Он остановился в каком-нибудь шаге от Филиппа, и я соскочил на землю. Меня так и подмывало похвастаться, но, вовремя спохватившись, я вместо этого нежно погладил жеребца по бархатистому черному носу.
— Ты выиграл пари, — проговорил Филипп, словно бы и не веря этому.
— Это была нечестная игра, царь, — отвечал я. — Я вызвался заплатить за него, если проиграю, но теперь-то я знаю, что истинная цена слишком велика для моего кошелька. Сколько бы за него ни запросили, это будет все равно что даром, и я готов пожертвовать чем угодно, лишь бы этот замечательный жеребец стал моим.
— Не стану в этом препятствовать, хотя, клянусь моими богами, я сам жажду его иметь.
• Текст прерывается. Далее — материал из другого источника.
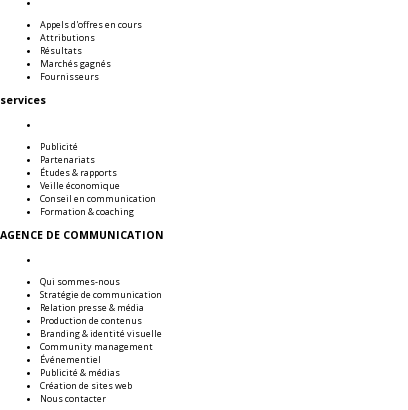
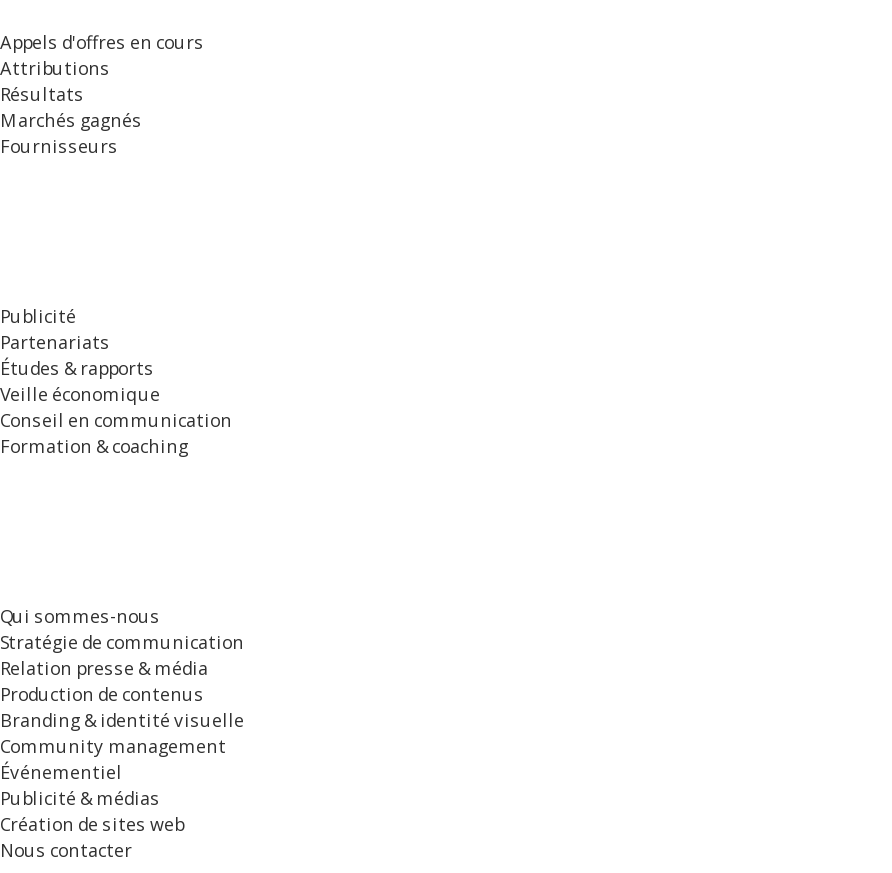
- services

- AGENCE DE COMMUNICATION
На таком красавце и я бы не прочь проехаться по украшенным колоннами улицам Афин, когда — надеюсь, что скоро, — я укрощу их гордыню. Однако он твой, если тебе хватит сообразительности назвать его добрым именем.
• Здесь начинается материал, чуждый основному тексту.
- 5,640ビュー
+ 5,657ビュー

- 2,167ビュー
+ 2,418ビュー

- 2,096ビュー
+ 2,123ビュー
— Взгляни, у него на лбу белое пятно в форме быка, да и сама голова больше походит на бычью. Почему бы не назвать его Букефалом?
— Бычьеголовым? Пусть будет так. Мне нравится простота имен у могучих людей или животных. И вот что еще, Александр. Если ты станешь всадником под стать этому скакуну, думаю, он может понести тебя далеко.
«Объеду на нем полмира, — подумал я. — А поскольку мы оба молоды, то будем вместе расти и мечтать о приключениях и победах, ждущих нас впереди». Мне уже чудилось, как он, возбужденный сражением, мощно храпит и оглашает воздух яростным ржанием.
4
Возможно, потому, что я легко справился со здоровенным черным жеребцом — легко, если не считать одолевавшего меня перед схваткой с ним страха, — Филипп призвал меня к себе и в присутствии Олимпиады сделал необычное для него заявление.
— Мой сын Александр прилежен в учебе, во всяком случае, так утверждает этот выживший из ума старик Лисимах, — начал он, обращаясь к Олимпиаде так, словно меня не было с ними, — и, полагаю, он для своих лет прекрасный наездник.
— В первом я и не сомневаюсь. А еще кое-где поговаривают — не знаю, может, слух этот ложный, — что он укротил черного жеребца, которого оседлать не решился сам македонский правитель, — отвечала мать самым что ни на есть сладким голосом.
— Не стану этого отрицать, но Леонид сообщает мне, что в других делах он не столь старателен: в искусстве владения мечом он выдерживает экзамен только на «хорошо». Он должен им овладеть, если хочет иметь хоть половину шансов на победу в сражении.
— Филипп, отец мой, можно мне слово?
— Если с умом, то да.
— Говорил ли тебе Леонид, как я владею большим скифским луком и метательным дротиком?
— Лучше, чем прежде, но все же недостаточно. И если начистоту, он восхищается тем, как сильно ты можешь согнуть лук, но только в том случае, если кипишь от злости или полон уязвленной гордости. Тебе следует больше практиковаться — но как это сделать, не пренебрегая учебой? Я не позволю необразованному олуху восседать на троне, даже если для этого мне придется вернуться из царства Аида. [11]Тебе выпадет иметь дело и с хитрыми персами, и с заносчивыми афинянами. Единственный ответ — тебе нужен лучший учитель в Греции.
— Но Платон умер в прошлом году, — заметила Олимпиада невинным голосом. — Может ли грохот сражений Филиппа пробудить его от вечного сна и призвать к нам, оторвав от спокойного уединения?
— Разумеется, нет. — Филипп раскраснелся. — Как, впрочем, и дикие заклинания неких безумных полуголых особ, все эти кровавые жертвоприношения и извивающиеся змеи на праздниках Диониса. Но я могу вызвать умнейшего человека Греции для службы у меня во дворце.
— Кого же?
— Аристотеля.
— Филипп, кто из нас безумен?! Ты думаешь, Аристотель оставит свою высокую науку и покинет прекрасный город, украшенный колоннами, чтобы прибыть на этот грубый постоялый двор, в Пеллу? И захочет ли он обучать будущего повелителя народа, который все греки и до сих пор считают варварским племенем?